Anonymous Monk has asked for the wisdom of the Perl Monks concerning the following question:

Basically I have two sets of arrays consisting of strings. In one of the arrays I have shortened strings of the strings of the other array. The part of the string which gets shortened are things contained by <>. For instance in the first array I have Ut and on the right side I have abcd<Utly> and I need to replace Utly with Ut. Basically I am trying to use regular expressions to find and replace the part which matches.
$1[0] = "Ut"; $2[0] = "abcd<Utly>"; foreach $thing(@1) { foreach $thing2(@2) { if($thing2 =~ /\s*<$thing\s*>/) { $thing2 =~ s/$thing/$thing/; } } }

Replies are listed 'Best First'.
Re: replacing strings using reg exp
by BrowserUk (Patriarch) on Oct 17, 2003 at 00:31 UTC

    There are a couple of errors in your code:

    1. if($thing2 =~ /\s*<$thing\s*>/)

      For your examples this line equates to

      if( 'abcd<Utly>' =~ /\s*<Ut\s*>/)

      There is no way that \s* will ever match 'ly'.

    2. $thing2 =~ s/$thing/$thing/;

      Even if the match was made, this line is saying: Look in 'abcd<Utly>' for 'Ut' and if you find it replace 'Ut' with 'Ut', which probably isn't what you want:)

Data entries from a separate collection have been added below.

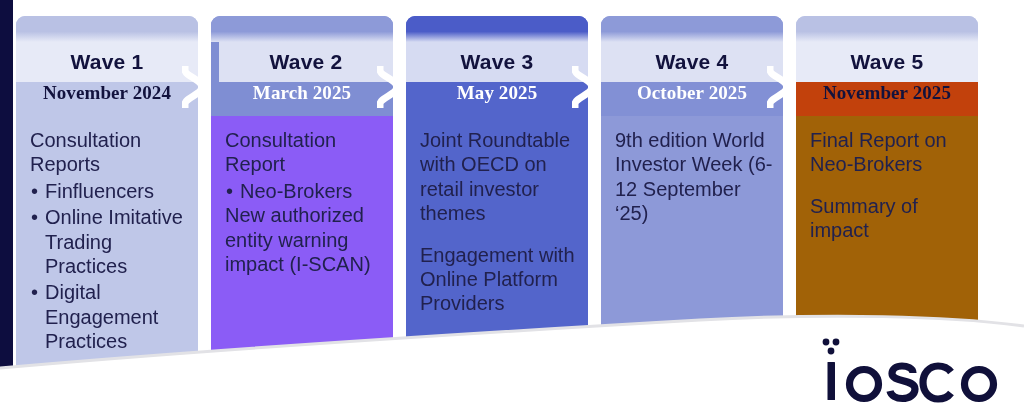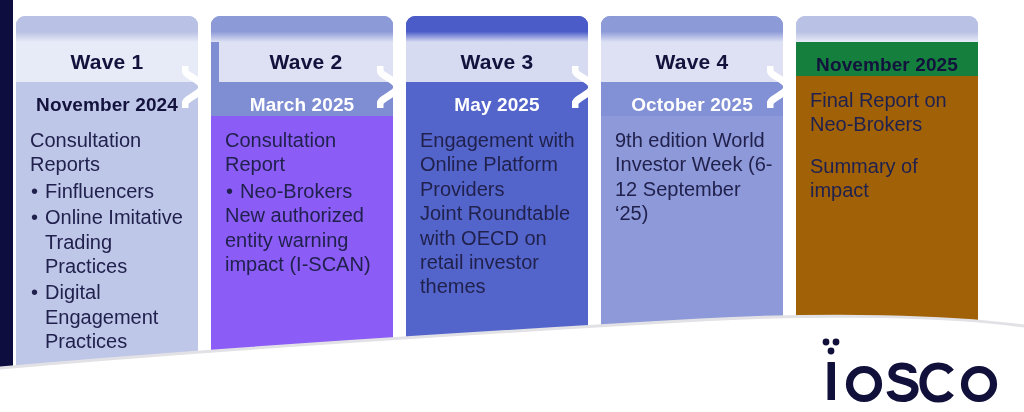--- a/index.html
+++ b/index.html
@@ -223,6 +223,9 @@
   <div class="wave-col col-5" style="background: rgb(194, 201, 233);">
     <div class="col-inner">
       <div class="top-strip" style="background: linear-gradient(rgb(185, 193, 228) 0%, rgb(185, 193, 228) 60%, rgb(231, 234, 247) 100%);"></div>
+      <div class="title-band" style="background: rgb(231, 234, 247);">
+        <span>Wave 5</span>
+      </div>
       <div class="date-band" style="background: #15803d;">
         <span style="color: rgb(18, 18, 61);">November 2025</span>
       </div>

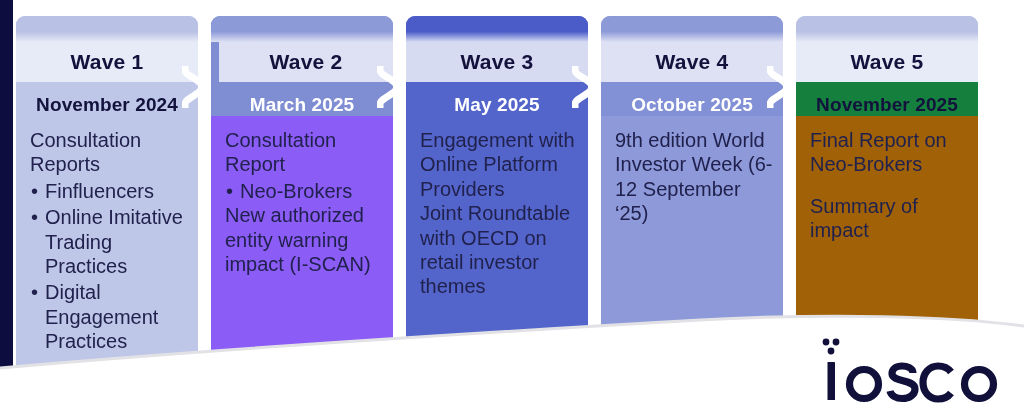--- a/index.html
+++ b/index.html
@@ -67,8 +67,9 @@
   .date-band {
     height: 34px;
     display: flex;
-    align-items: flex-end;
+    align-items: flex-start;
     justify-content: center;
+    font-family: Liberation Serif, serif;
   }
   .date-band span {
     font-size: 19px;

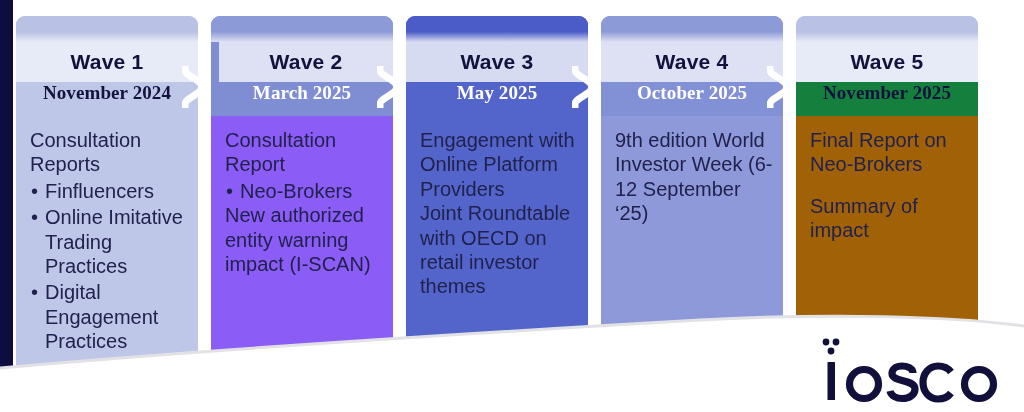--- a/index.html
+++ b/index.html
@@ -227,7 +227,7 @@
       <div class="title-band" style="background: rgb(231, 234, 247);">
         <span>Wave 5</span>
       </div>
-      <div class="date-band" style="background: #15803d;">
+      <div class="date-band" style="background: #c2410c;">
         <span style="color: rgb(18, 18, 61);">November 2025</span>
       </div>
       <div class="body-area" style="background: #a16207;">

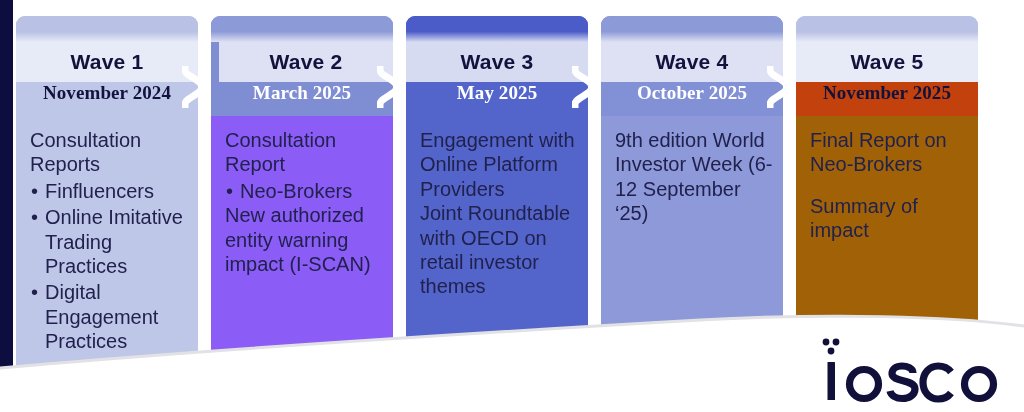--- a/index.html
+++ b/index.html
@@ -200,8 +200,8 @@
         <span style="color: rgb(255, 255, 255);">May 2025</span>
       </div>
       <div class="body-area" style="background: rgb(83, 101, 203);">
+        <p class="para">Joint Roundtable with OECD on retail investor themes</p>
         <p class="para para-gap">Engagement with Online Platform Providers</p>
-        <p class="para">Joint Roundtable with OECD on retail investor themes</p>
       </div>
     </div>
   </div>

    If your arrays are of any size, your nested loops comparing every element of one array with every element of the second is going to take a quite a long while to run...if they're small then that probably doesn't matter, but you could make the process more efficient by using a hash, but it's probably better to get this one working before you move on.

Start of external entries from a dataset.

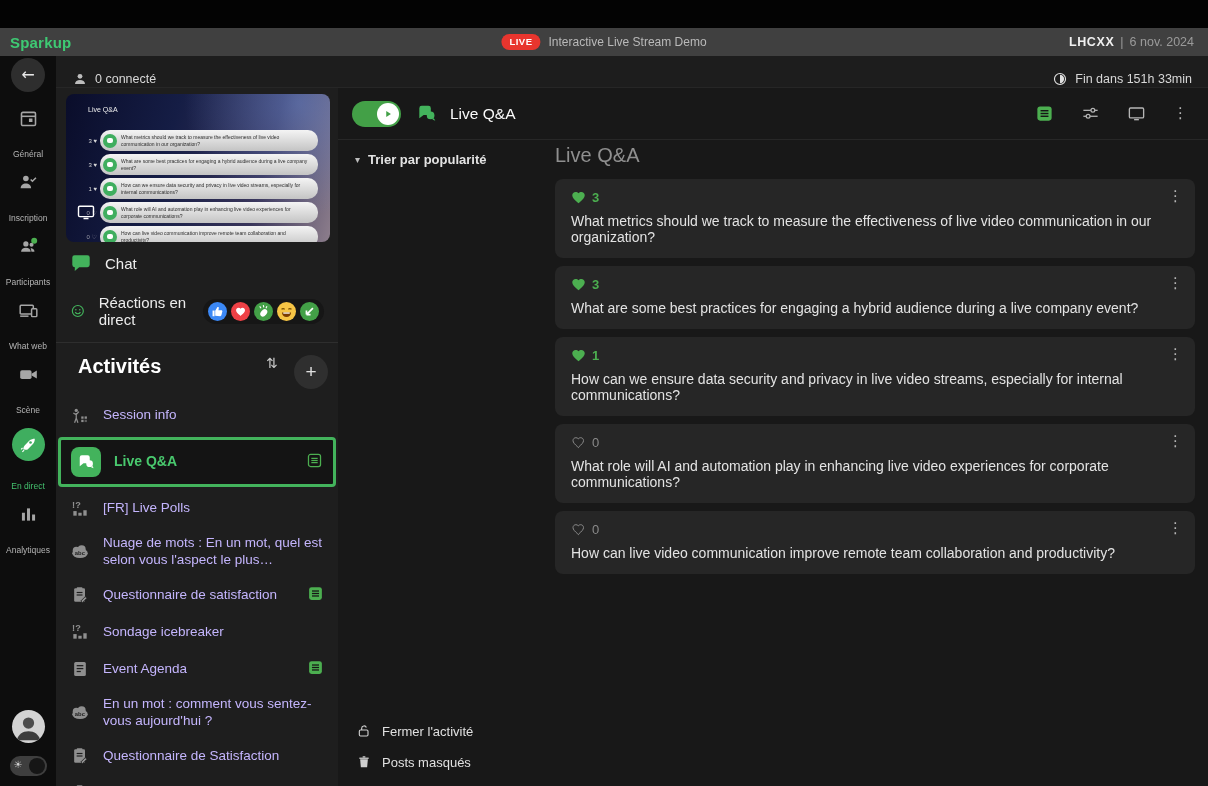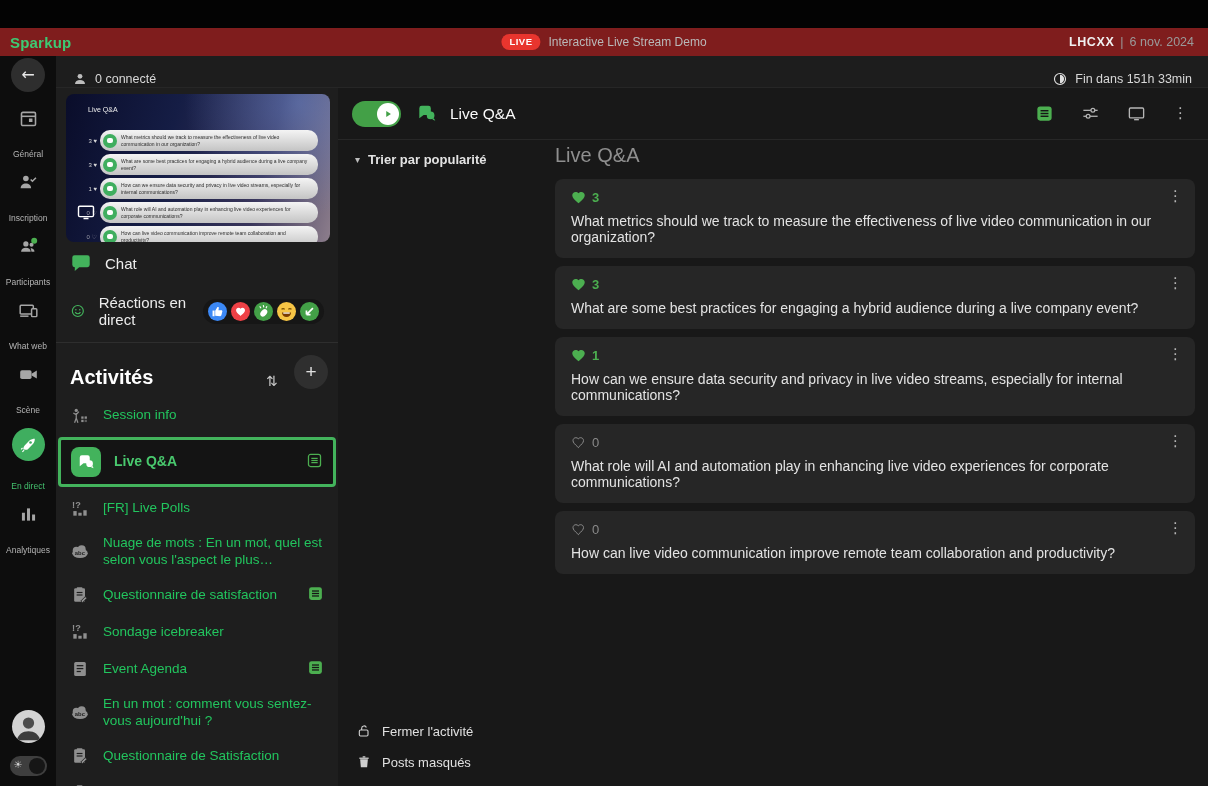--- a/index.html
+++ b/index.html
@@ -9,7 +9,7 @@
 
   
   .topstrip { position:absolute; left:0; top:0; width:100%; height:28px; background:#030303; }
-  .appbar { position:absolute; left:0; top:28px; width:100%; height:28px; background:#7f1d1d;
+  .appbar { position:absolute; left:0; top:28px; width:100%; height:28px; background:#404040;
             display:flex; align-items:center; padding:0 14px 0 10px; }
   .logo { color:#3ec973; font-weight:bold; font-size:15px; letter-spacing:.2px; }
   .appbar-center { position:absolute; left:50%; transform:translateX(-50%); display:flex; align-items:center; gap:8px; }

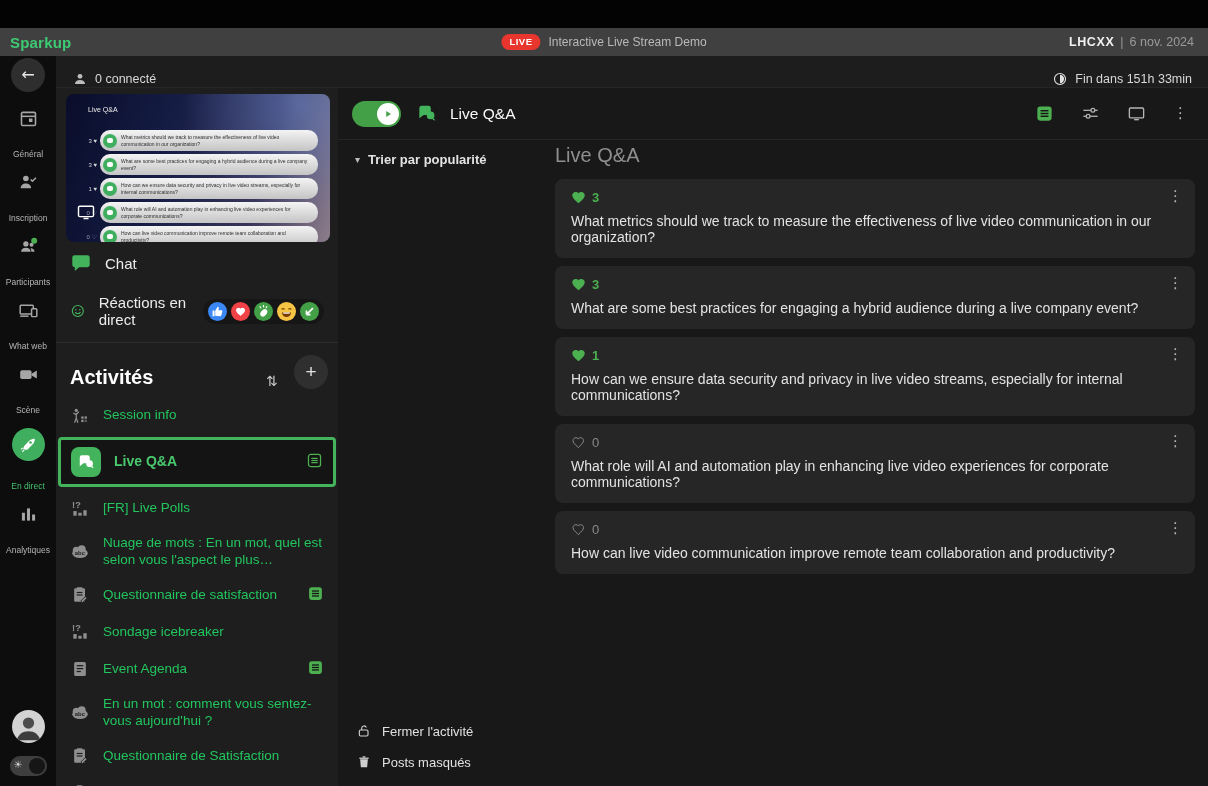--- a/index.html
+++ b/index.html
@@ -69,7 +69,7 @@
   .reaction-strip svg { width:19px; height:19px; cursor:pointer; }
   .panel-divider { height:1px; background:#2e2e2e; margin:4px 0 2px; }
 
-  .act-header { display:flex; align-items:flex-end; padding:10px 10px 8px 14px; }
+  .act-header { display:flex; align-items:flex-start; padding:10px 10px 8px 22px; }
   .act-title { color:#fff; font-size:20px; font-weight:bold; }
   .sort-vert { margin-left:auto; color:#c9c9c9; font-size:14px; cursor:pointer;
                font-family:"DejaVu Sans",sans-serif; }

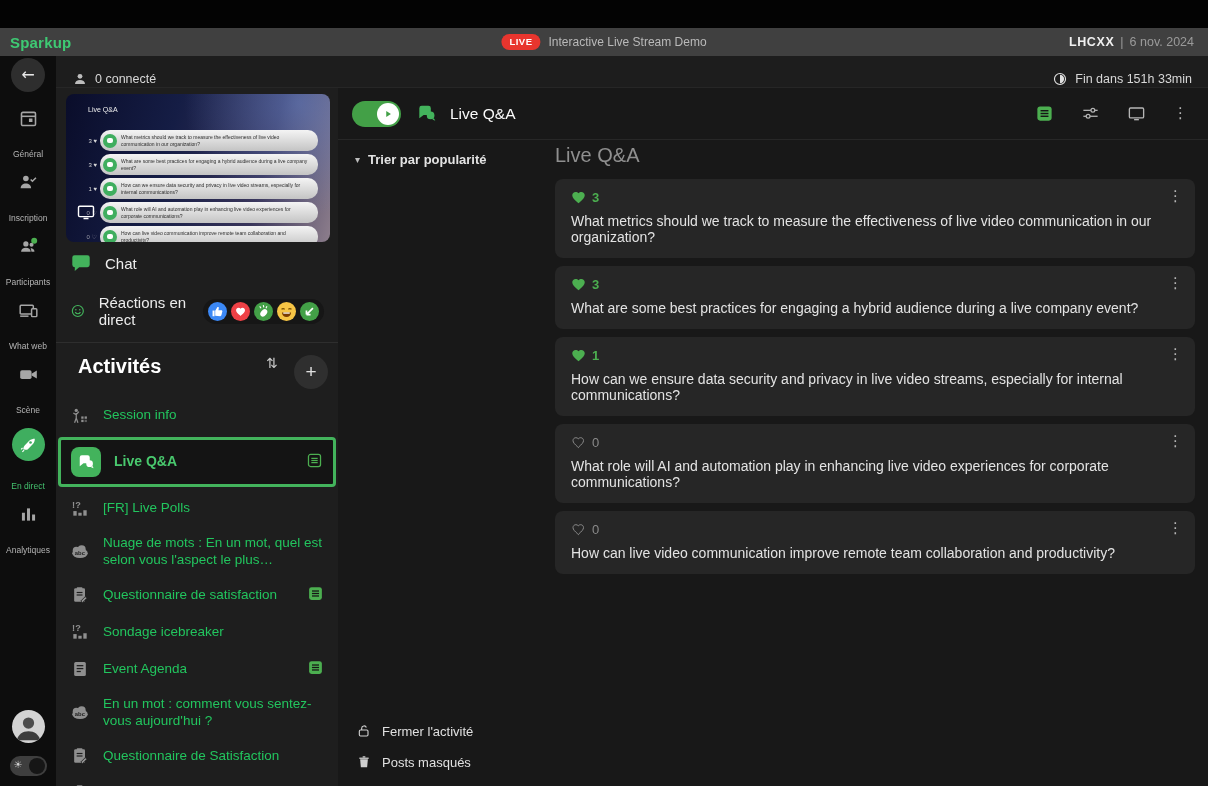--- a/index.html
+++ b/index.html
@@ -79,7 +79,7 @@
   .act-list { display:flex; flex-direction:column; }
   .act-item { display:flex; align-items:center; gap:13px; padding:8px 14px; cursor:pointer; min-height:37px; }
   .act-item svg { width:20px; height:20px; flex:none; color:#8f8f8f; }
-  .act-item .act-lbl { color:#22c55e; font-size:13.5px; line-height:1.25; }
+  .act-item .act-lbl { color:#c4b5fd; font-size:13.5px; line-height:1.25; }
   .act-item.selected { border:3px solid #43b35c; border-radius:4px; margin:3px 2px; padding:7px 10px;
                        background:#141414; }
   .act-item.selected .act-lbl { color:#49c96e; font-weight:bold; font-size:14px; }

    Examine what is said, not who speaks.
    "Efficiency is intelligent laziness." -David Dunham
    "Think for yourself!" - Abigail
    Hooray!

Re: replacing strings using reg exp
by sauoq (Abbot) on Oct 17, 2003 at 01:04 UTC

    Ugh. You can use @1 and @2 if you are masochistic, but please don't make us read code like that. It's hideous.

    That said, I think you are trying to do this:

    my @abbrs = qw( Ut ); my @strings = qw( abcd<Utly> ); for $abbr ( @abbrs ) { for $str ( @strings ) { $str =~ s/<$abbr(.*)>/<$abbr>/; } }
    Notice that there is no reason for a separate if statement. The substitution only takes place if it can.

    -sauoq
    "My two cents aren't worth a dime.";
    
      That's all good advice, but I'd make some corrections / improvements to your regexp.

      One thing that you should be doing is using \Q and \E in your replacement. That is, you want to be replacing a literal abbreviation, not an abreviation-pattern. Also, you should limit that ".*". Granted, ".*?" would be good enough for most people, but I prefer to be explicit. Additionally, there is no reason to catch the latter half of the word being abreviated (so, drop the parenthesese). Last of all, you probably want to perform this replacement as many times as it occurs, so add a /g modifier:

      $str =~ s/<\Q$abbr\E[^>]*>/<$abbr­>/g;

      ------------
      :Wq
      Not an editor command: Wq
        That's all good advice, but I'd make some corrections / improvements to your regexp.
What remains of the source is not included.